BASINA VE KAMUOYUNA
Tarih: 1.09.2025 | Okunma Sayısı: 367

ADALET KURGUSUNUN YERİNE ADALET GERÇEKLİĞİNİ KOYMAK YARGININ TÜM UNSURLARININ ANAYASAL SORUMLULUĞUDUR

Bugün 2025-2026 Adli Yılının ilk günündeyiz. Her geçen adli yılda ülkemizde ve yargıda; insan hakları ve hukuk devleti anlamında gelişmeler görmeyi beklerken, maalesef hukuk düzenimiz her seferinde daha derin yaralar almaya devam etmektedir. Türkiye’de hukuk, bir adalet aracı olmaktan uzaklaştırılmaya, siyasi çıkarların ve güç odaklarının bir sopası haline getirilmeye çalışılmaktadır.
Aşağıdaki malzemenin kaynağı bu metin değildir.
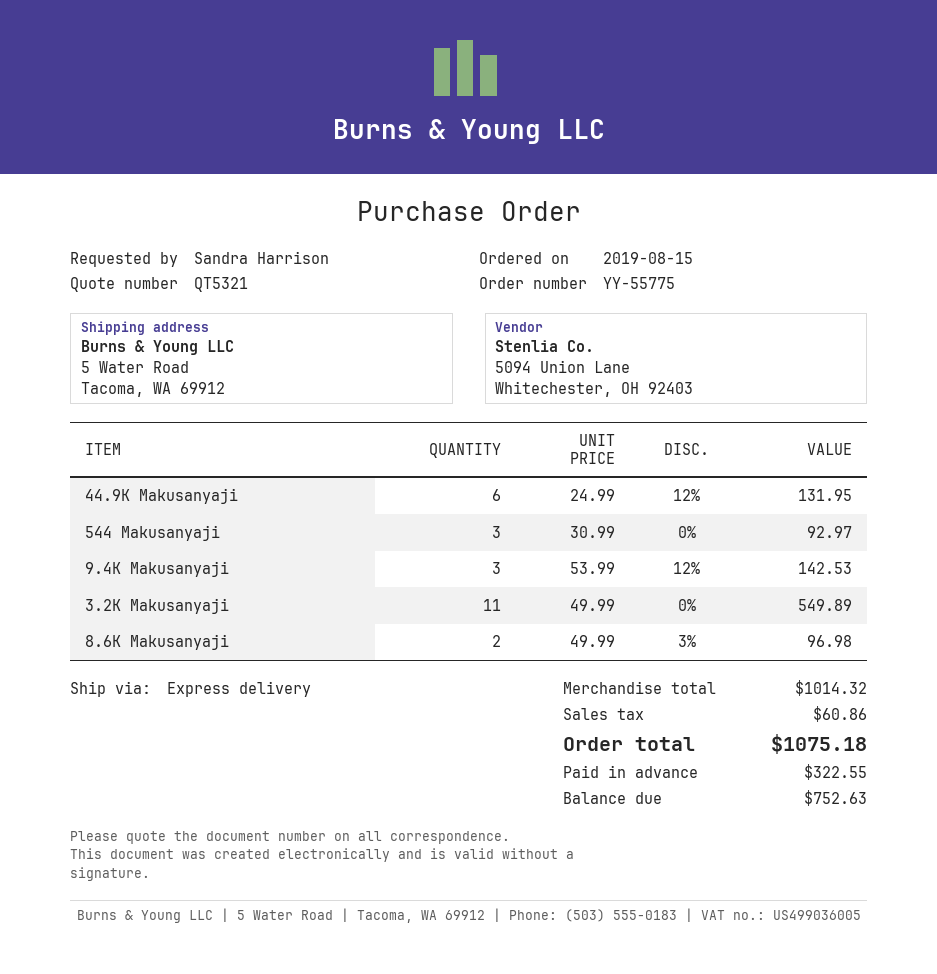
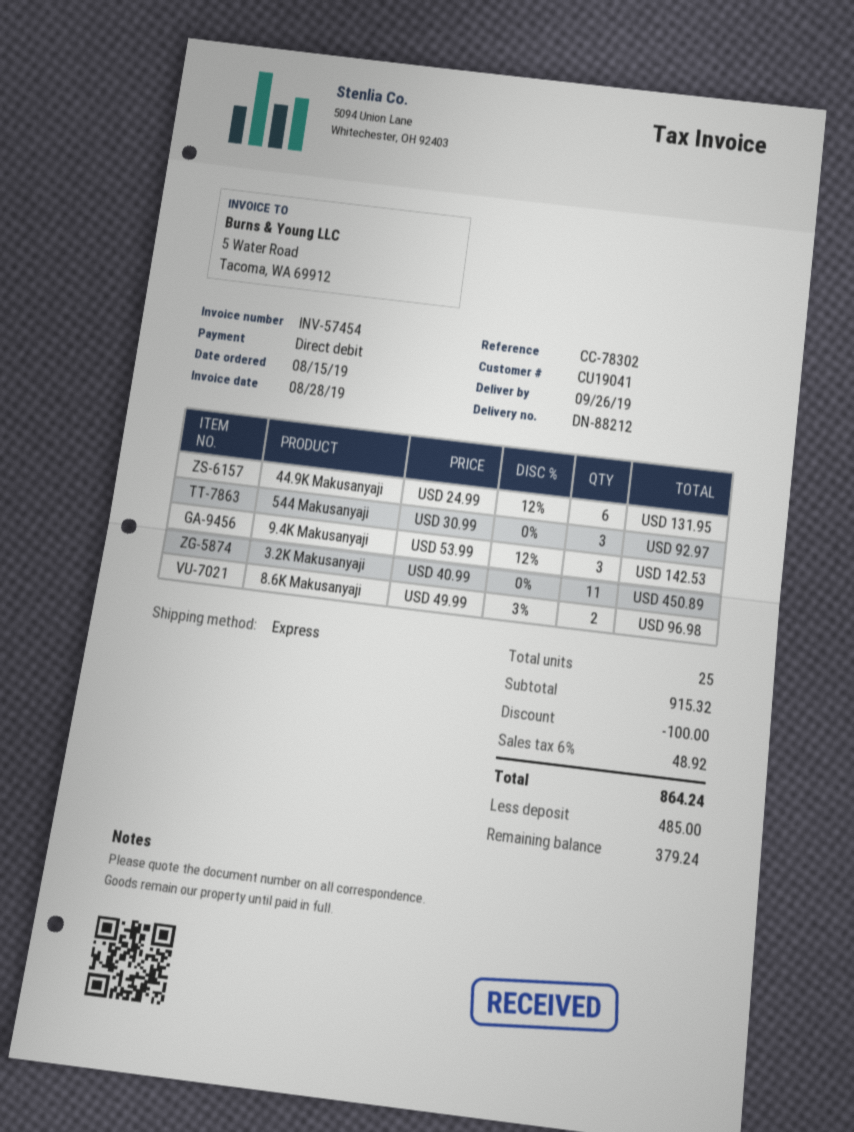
3.2K Makusanyaji: 11 x 49.99 = 549.89 -> 11 x 40.99 = 450.89
subtotal: 1014.32 -> 915.32
discount: none -> 100.00
tax: 60.86 -> 48.92
total: 1075.18 -> 864.24
deposit: 322.55 -> 485.00
balance: 752.63 -> 379.24

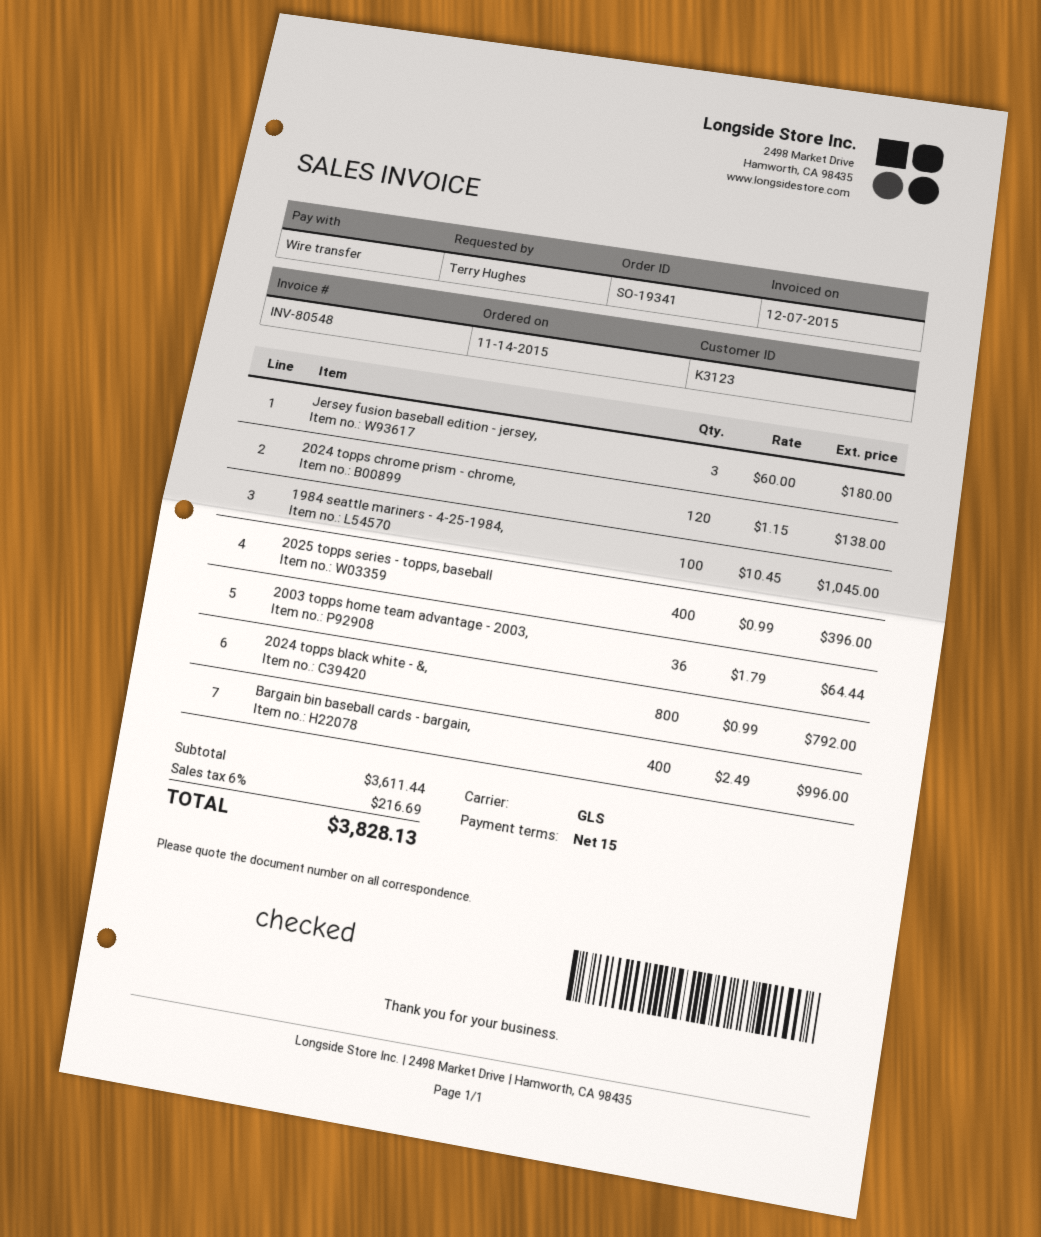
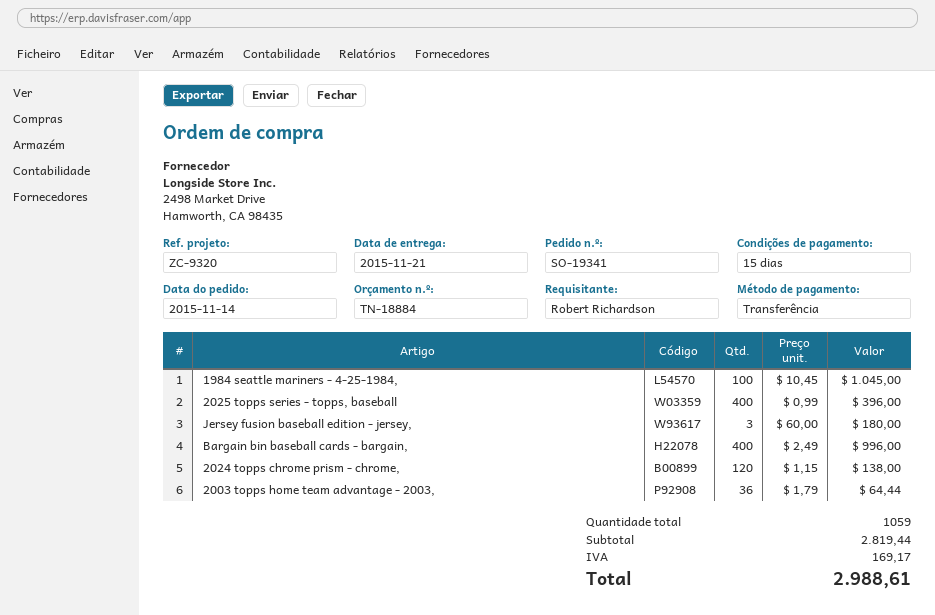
ordered by: Terry Hughes -> Robert Richardson
2024 topps black white - &,: 800 x 0.99 = 792.00 -> none
subtotal: 3611.44 -> 2819.44
tax: 216.69 -> 169.17
total: 3828.13 -> 2988.61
Yargının bağımsızlığı ve tarafsızlığı konusunda toplumun her kesiminden endişe ve şüpheler yükselmektedir.  Hal böyle ki hukuksuzluk kural, hukukun işlemesi istisna noktasına gelmiştir.

            Anayasadaki temel hak ve özgürlüklerin kağıt üzerinde kaldığı, Anayasanın tanınmadığının zaman zaman açıkça ifade edildiği ve Anayasa Mahkemesi kararlarının dahi uygulanmadığı bir ortamda Hukuk devleti ve hukuk güvenliği ilkelerinin kırıntıları bile tehdit altındadır.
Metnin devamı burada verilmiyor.